The overthrow of Idi Amin in Uganda signals CARE’s return to the country after suspending operations in 1973. CARE begins its “CARE for the Earth” campaign, starting in Niger, Indonesia and Columbia, with a forestation project in Guatemala. In 1982, CARE International is formally created.

June 1981

Food distribution in the Jabal El Halal area in Egypt.

Vice President George H.W. Bush and his wife, Barbara, meet CARE president Philip Johnston in Sudan in 1982.

Twelve years later, CARE honored President Bush with its International Humanitarian Award for his decision to use U.S. troops to end the famine in Somalia. At the award ceremony, President Bush said, “Since 1946, CARE has been the conscience of our country.”

Women’s development programs develop in Bangladesh and expand internationally, including primary health care and income generation. In 1983, the signs of impending drought in Africa are evident and CARE expands rapidly on the continent throughout 1984. In 1985, the worst famine in a century grips Africa. Public support jumps as the world responds to the crisis.

The U.S. Agency for International Development (USAID) funds a capital formation program through CARE. Programmatic work in health programming expands and CARE forms its Food Programming Unit.

Three Kenyan women wearing green, blue, and orange hold up young plants.
Three women display young plants, part of a crop growth project in Kenya in 1987.

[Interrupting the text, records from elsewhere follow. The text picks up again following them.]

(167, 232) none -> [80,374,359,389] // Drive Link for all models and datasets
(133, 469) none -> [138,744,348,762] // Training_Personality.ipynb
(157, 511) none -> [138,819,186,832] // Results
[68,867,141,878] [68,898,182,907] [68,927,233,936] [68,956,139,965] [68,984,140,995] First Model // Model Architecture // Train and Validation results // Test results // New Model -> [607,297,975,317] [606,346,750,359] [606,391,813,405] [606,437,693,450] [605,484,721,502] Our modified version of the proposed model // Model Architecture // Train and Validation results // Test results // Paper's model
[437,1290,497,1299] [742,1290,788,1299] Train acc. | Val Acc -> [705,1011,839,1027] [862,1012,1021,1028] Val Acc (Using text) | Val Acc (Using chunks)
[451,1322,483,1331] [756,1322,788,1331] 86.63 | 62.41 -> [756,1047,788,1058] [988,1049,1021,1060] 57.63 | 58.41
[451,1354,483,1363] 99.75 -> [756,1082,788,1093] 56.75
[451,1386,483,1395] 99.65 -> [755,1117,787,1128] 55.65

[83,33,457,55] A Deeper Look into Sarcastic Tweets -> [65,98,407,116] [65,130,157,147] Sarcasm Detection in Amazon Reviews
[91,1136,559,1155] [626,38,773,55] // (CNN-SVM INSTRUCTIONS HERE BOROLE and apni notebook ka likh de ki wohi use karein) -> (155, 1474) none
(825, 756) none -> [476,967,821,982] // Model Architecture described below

Responding in a Changing World

Famine relief in Africa continues throughout 1986-7, but “donor fatigue” sets in and cash donations drop. Despite this, CARE continues its work with drought victims, helping them to plant trees and conserve soil. CARE’s management structure takes shape with regional management units and formal sector work. In 1987, Fortune Magazine names CARE “Best Managed Charity.”

In 1988, CARE becomes the first western aid agency to work in China, helping farmers with poultry and livestock management. That same year, CARE airlifts 50,000 CARE Packages in its first operation in the Soviet Union. The organization also launches its first AIDS education program in Rwanda and Kenya and marks its return to Afghanistan after a decade of guerrilla war.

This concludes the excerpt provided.